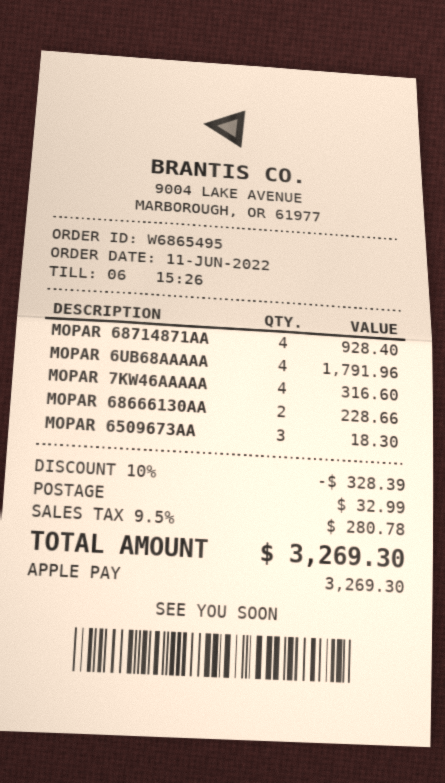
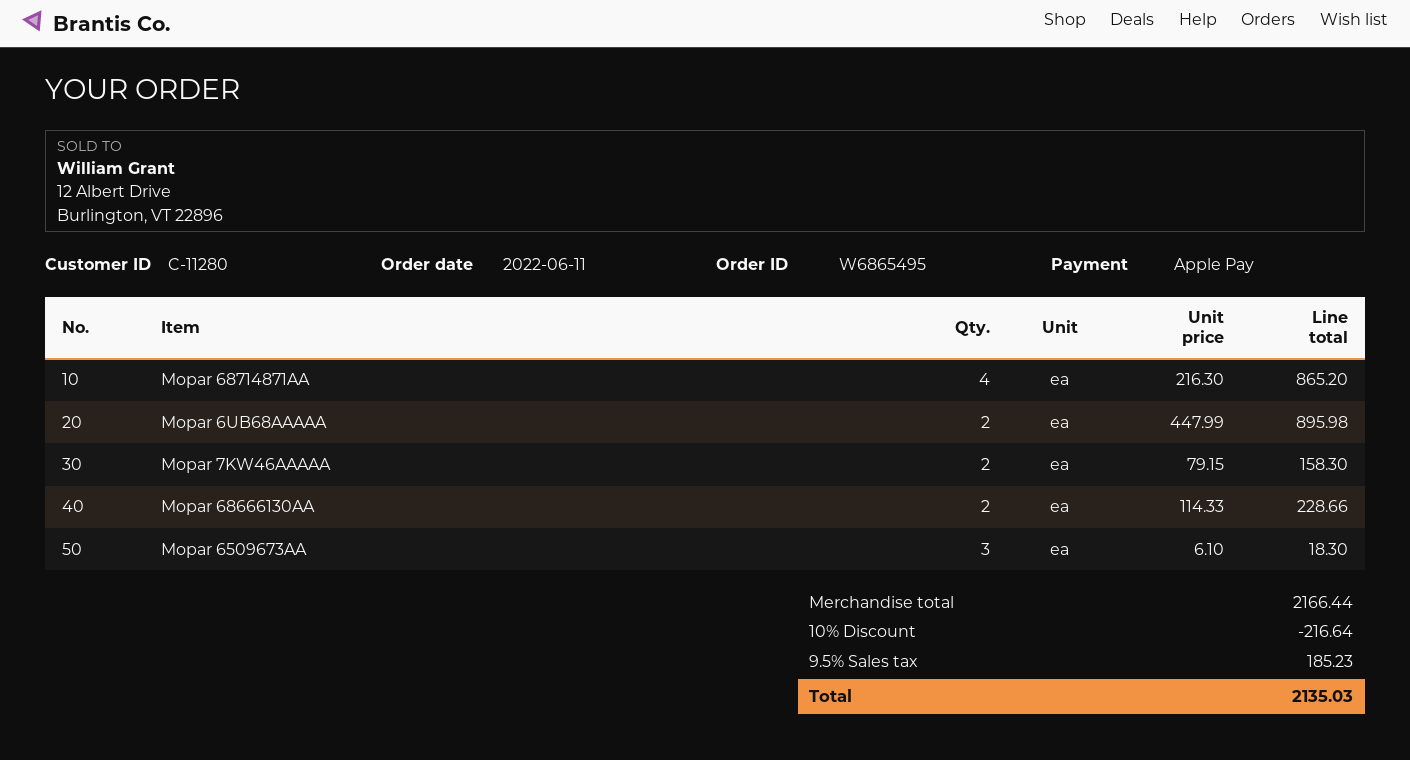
MOPAR 68714871AA: 4 for 928.40 -> 4 for 865.20
MOPAR 6UB68AAAAA: 4 for 1791.96 -> 2 for 895.98
MOPAR 7KW46AAAAA: 4 for 316.60 -> 2 for 158.30
discount: 10% = 328.39 -> 10% = 216.64
shipping: 32.99 -> none
tax: 9.5% = 280.78 -> 9.5% = 185.23
total: 3269.30 -> 2135.03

☆ ☆ ☆

PROBLEM DETAILS
Output the records exactly, pictures excluded.

EXERCISE RESPONSE
MOPAR 68714871AA: 4 for 928.40 -> 4 for 865.20
MOPAR 6UB68AAAAA: 4 for 1791.96 -> 2 for 895.98
MOPAR 7KW46AAAAA: 4 for 316.60 -> 2 for 158.30
discount: 10% = 328.39 -> 10% = 216.64
shipping: 32.99 -> none
tax: 9.5% = 280.78 -> 9.5% = 185.23
total: 3269.30 -> 2135.03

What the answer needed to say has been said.